Every KUOE watch until now has been 35mm or below in diameter, so the new Sombrero dive watch at 38mm certainly shakes things up. But hats-off to them, it’s still sprinkled with a healthy dose of the KUOE DNA!
The KUOE KYOTO DNA
Japanese brand KUOE has quickly built an enviable reputation for itself by offering a wide range of appealing vintage-style watches that combine modern refinements and quality with true vintage proportions. I’d loosely describe most of its watches as either dress watches or field watches. However, the new Sombrero compressor-style diver, the eleventh collection to date, is unique in the line-up in that it’s the first true tool watch to come out of the KYOTO workshop.
If you’re not familiar with the KUOE KYOTO brand yet, check out my previous review of the Royal Smith 90-008, where I delve into their backstory a little.
KUOE Sombrero Overview
Firstly, let’s tackle the elephant in the room, the Sombrero moniker! I can virtually guarantee the first thought that came into your head was the famous hat of the same name, am I right?! However, ‘Sombrero’ is in fact taken from the name of a beautiful distant galaxy. This galaxy has a bright nucleus, an unusually large central bulge, and a prominent dust lane in its outer disk, which give it the appearance of a sombrero hat, hence the name.
Five variants of the Sombrero 90-011 are available, and each comes supplied with either a flat link bracelet and leather strap, or a jubilee-style bracelet and leather strap. Whichever option you chose, the price remains the same at £845/€1050. You can choose from black, ivory, salmon pink, or a graduated dial which goes from ivory to black, all of which have black bezels. Or you could pick the green dial as featured here, which has a green bezel. In-keeping with the vintage style watches KUOE is renowned for, all dials have a linen texture and Old Radium coloured Swiss Super-LumiNova. Shipping begins in early January 2025, and with other KUOE watches selling like hot cakes, I see no reason for their latest offering to be any different.

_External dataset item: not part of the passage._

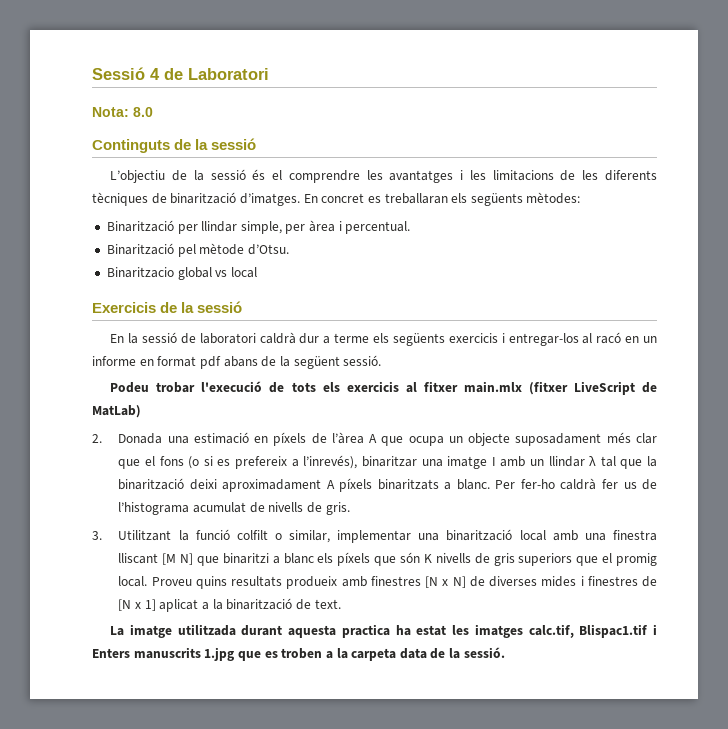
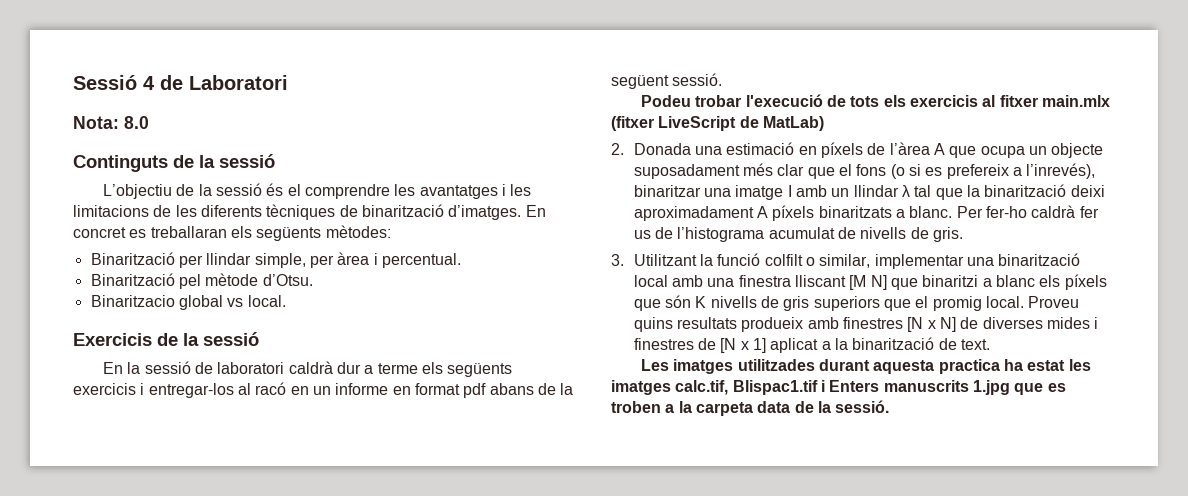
[230,267,257,278] local -> [247,295,286,307] local.
[110,624,236,638] La imatge utilitzada -> [641,359,815,374] Les imatges utilitzades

But is this watch out of this world, or more of a space oddity?
The Case and Wearing Experience
The Sombrero has a 38mm compressor-style case design with a 45.5mm lug-to-lug measurement and an overall thickness of 12.45mm, or 11mm excluding the crystal. This crowd-pleasing size will look right at home on most wrists. For reference, I have a 7.25-inch and like my watches slightly on the smaller side and found it to be perfect for me. It also worked on my wife’s 6.25-inch wrist and would look good on anything up to 7.5 inches, even bigger if you prefer modest sized watches. The 20mm lug width also means it will be easy to find alternative straps for it.
The traditional three-part 316L stainless steel case comprises brushed and high-polished finishes. Whilst the Sombrero lacks the case engineering required to make it a true super-compressor (true super-compressors use the water pressure exerted on the case to further compress the watch’s gaskets and thus make it more watertight), it retains the styling cues associated with them, such as the twin crowns and internal rotating diver’s bezel. It’s also anti-magnetic to 20,000 A/m (Ampere/Meter), approx. four times the rating needed to be ISO classed as anti-magnetic, but significantly lagging behind famously anti-magnetic watches such as the Rolex Milgauss or Omega Globemaster.
Working from dial side to rear, the gorgeous single-domed box sapphire crystal with flat top rises above the bezel and has anti-reflective coatings applied to the inside and an anti-fingerprint coating applied to the outer surface. The thin external bezel is entirely polished, whereas the lugs are satin-brushed to the top surfaces, with high-polished chamfers that widen towards the tips. The lug tips themselves are brushed. The case sides and lug sides are vertically brushed and have a more defined grain when compared to the top surfaces. It’s an attractive combination, and the vertical brushing on the case sides work particularly well as it accentuates the precise vertical juncture where the lugs attach. The closed screw-down caseback is circularly brushed around the perimeter with engraved specifications highlighted, a sandblaster centre and deep embossing bearing ‘Sombrero, model number and ‘Assembled by KUOE KYOTO’, a testament to the fact that watches are assembled and pressure tested to 200m / 20bar after assembly by KUOE’s own watchmakers in their KYOTO workshop.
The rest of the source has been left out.